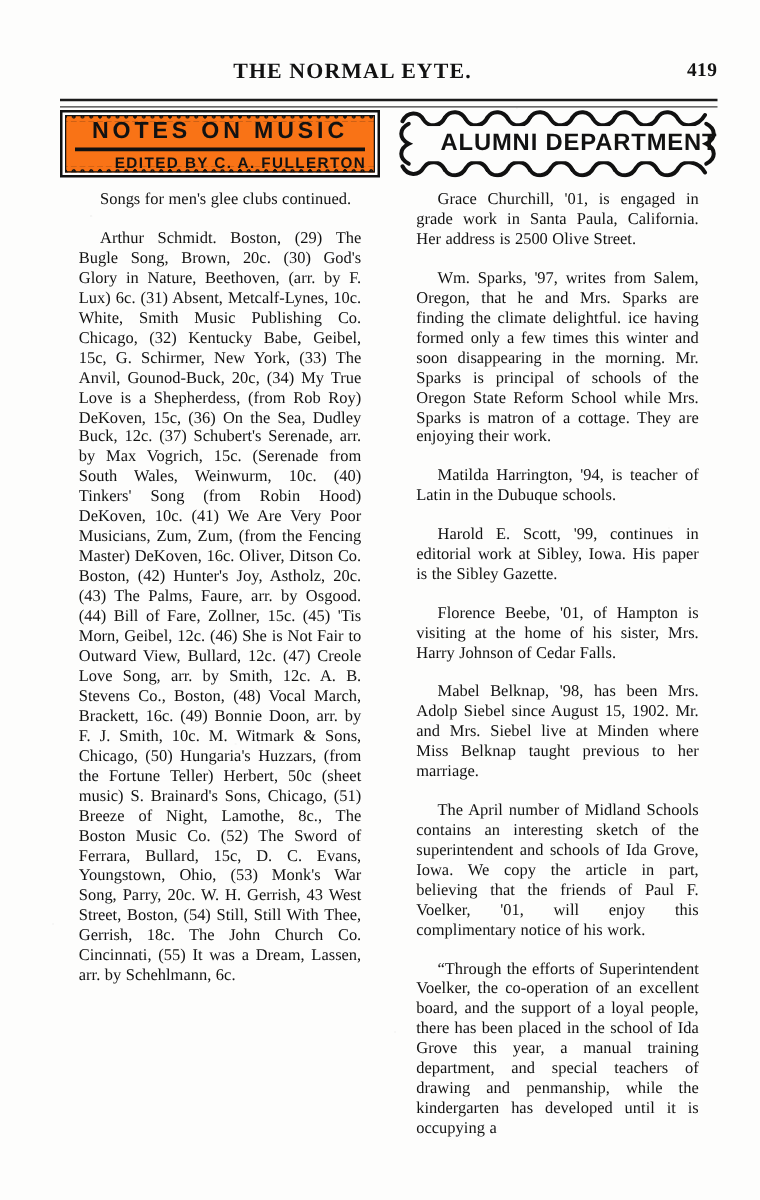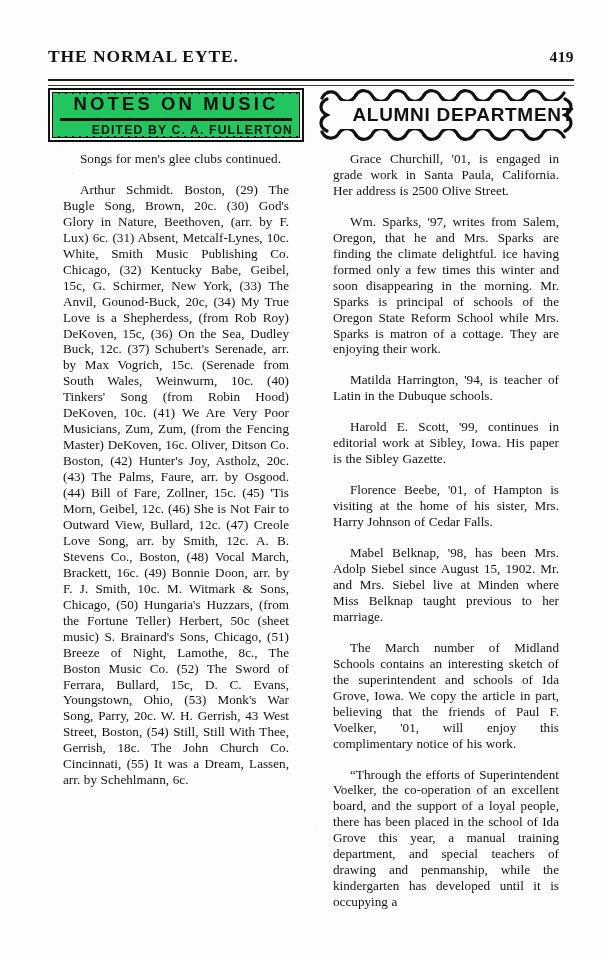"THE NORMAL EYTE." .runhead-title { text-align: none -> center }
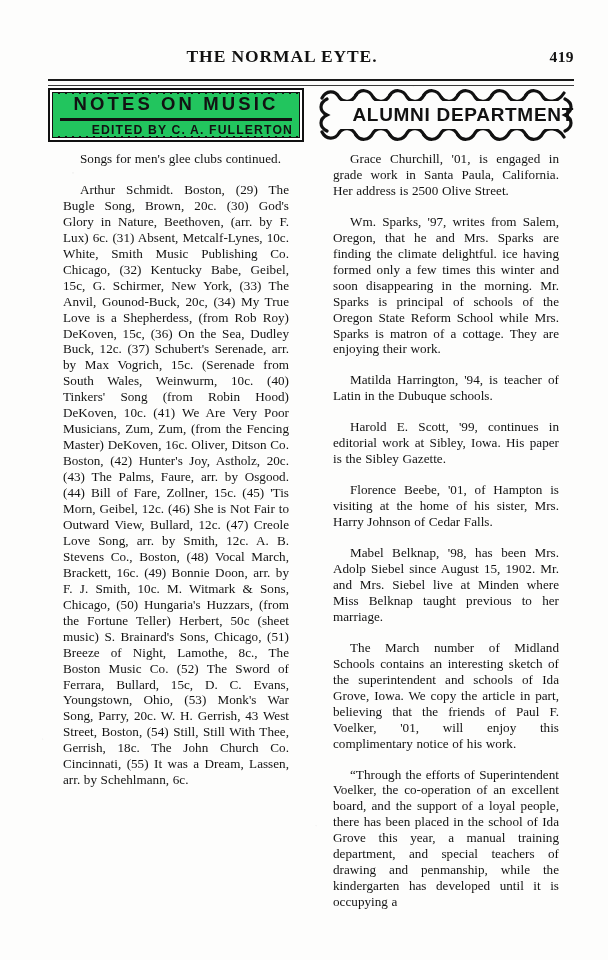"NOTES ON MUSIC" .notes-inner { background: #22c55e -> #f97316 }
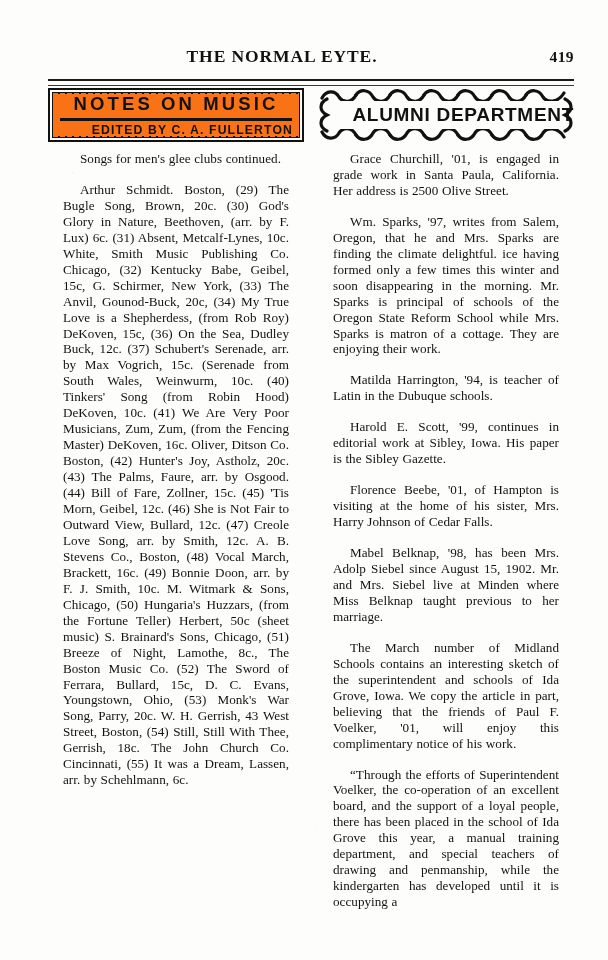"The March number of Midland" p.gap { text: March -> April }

---

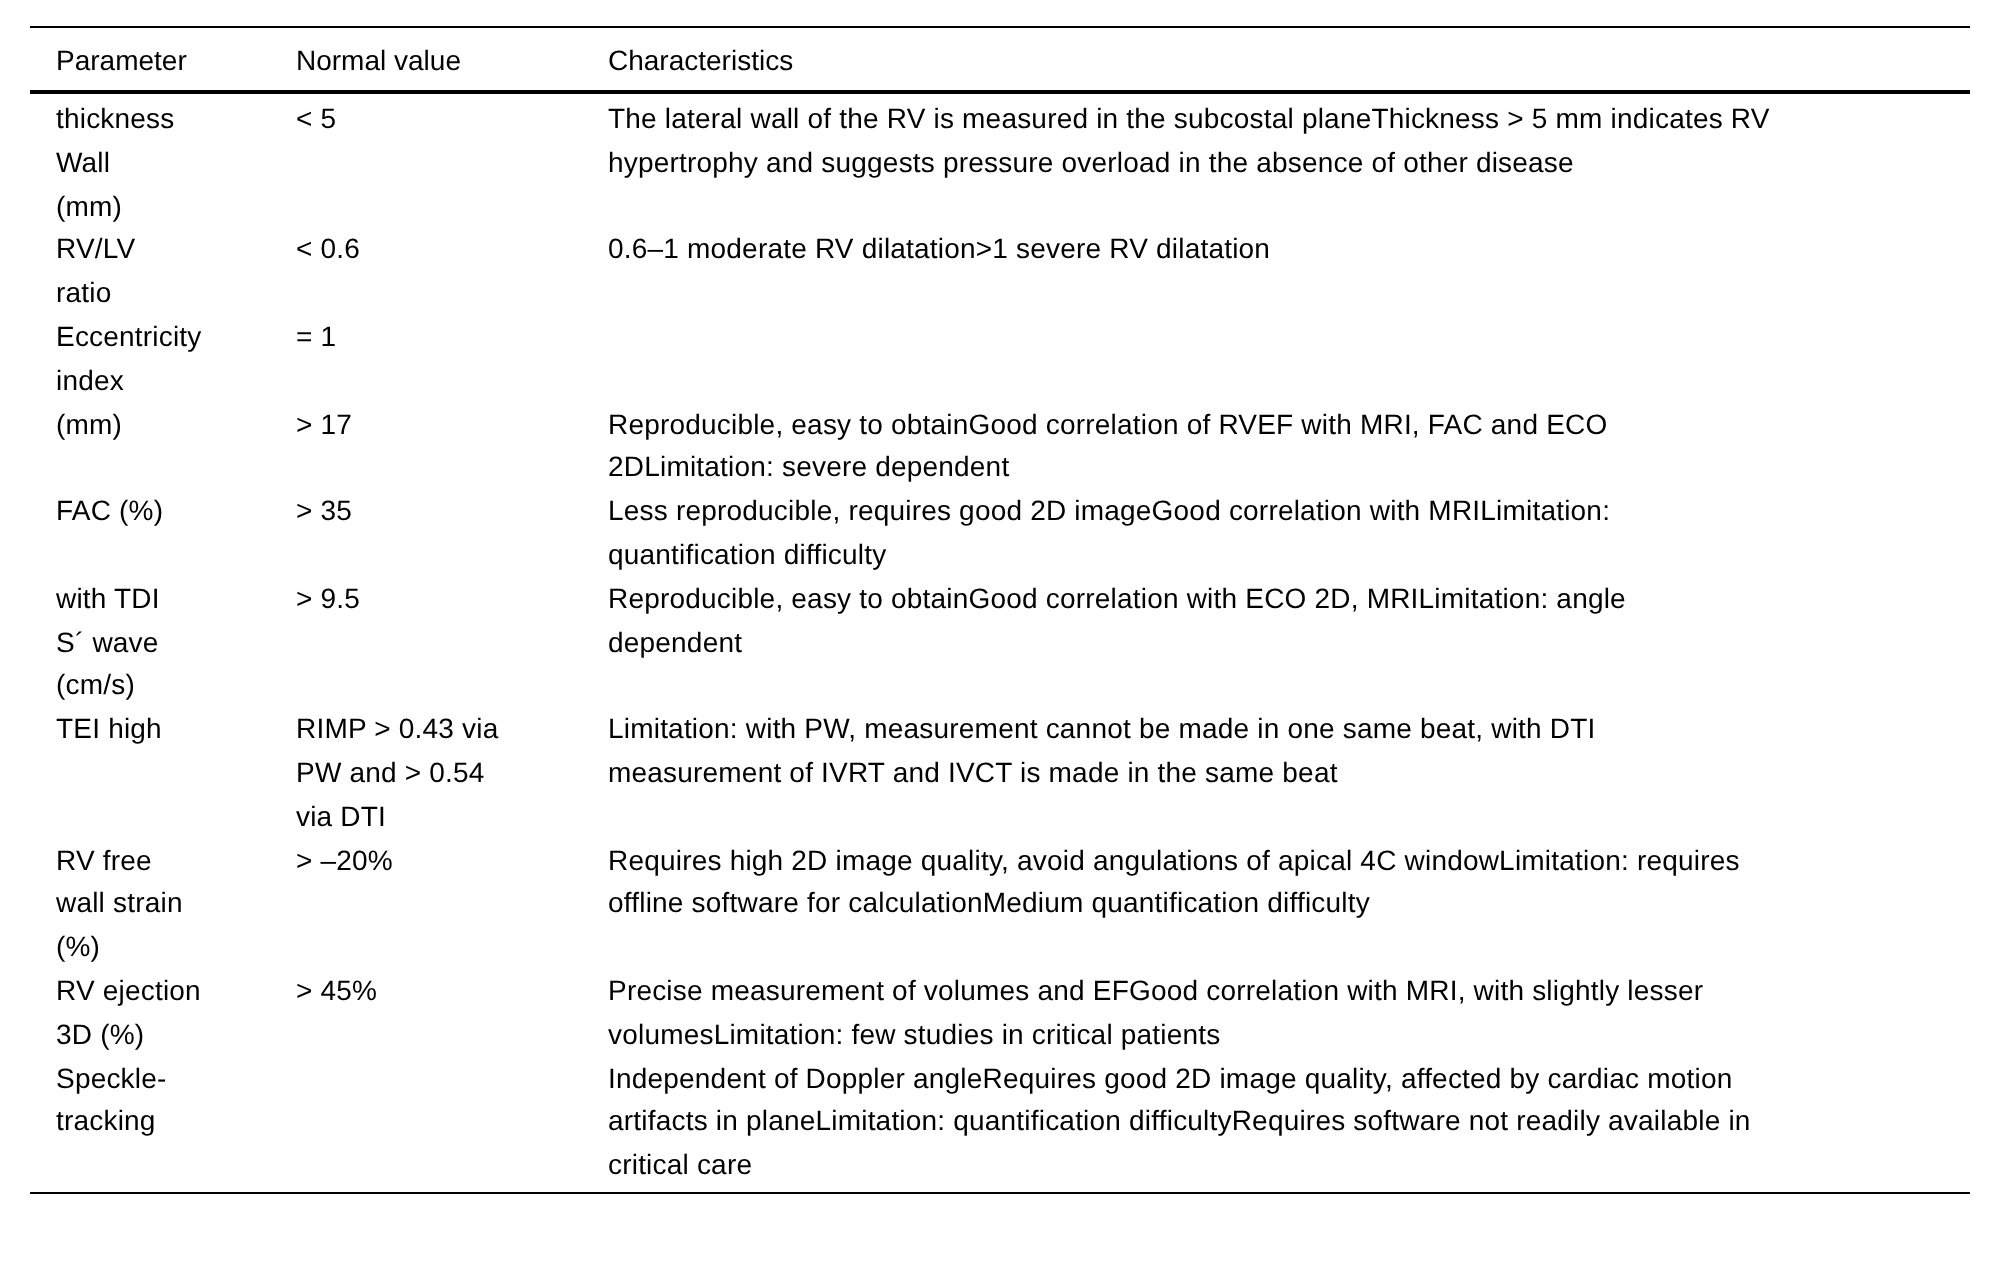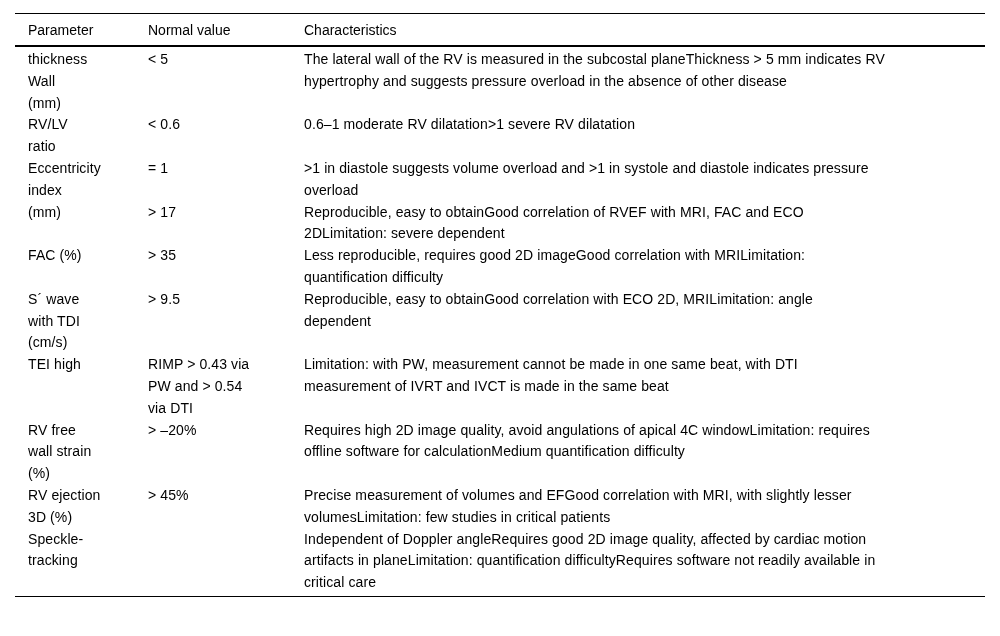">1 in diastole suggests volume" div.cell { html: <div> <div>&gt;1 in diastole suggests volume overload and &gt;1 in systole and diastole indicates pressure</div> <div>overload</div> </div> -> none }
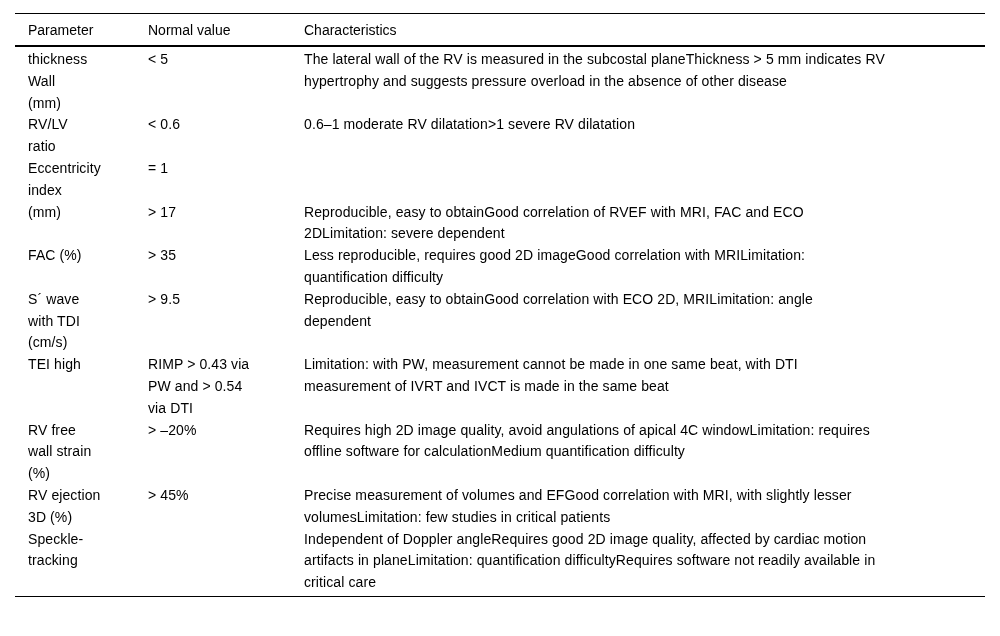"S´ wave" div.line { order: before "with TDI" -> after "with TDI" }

## Problem to work on
Only the lines of the listing above from the one with "background: #22c55e ->" through the one with "March number of" should be output, exactly, with both ends kept and pictures left out.

## Solution for this problem
"NOTES ON MUSIC" .notes-inner { background: #22c55e -> #f97316 }
"The March number of Midland" p.gap { text: March -> April }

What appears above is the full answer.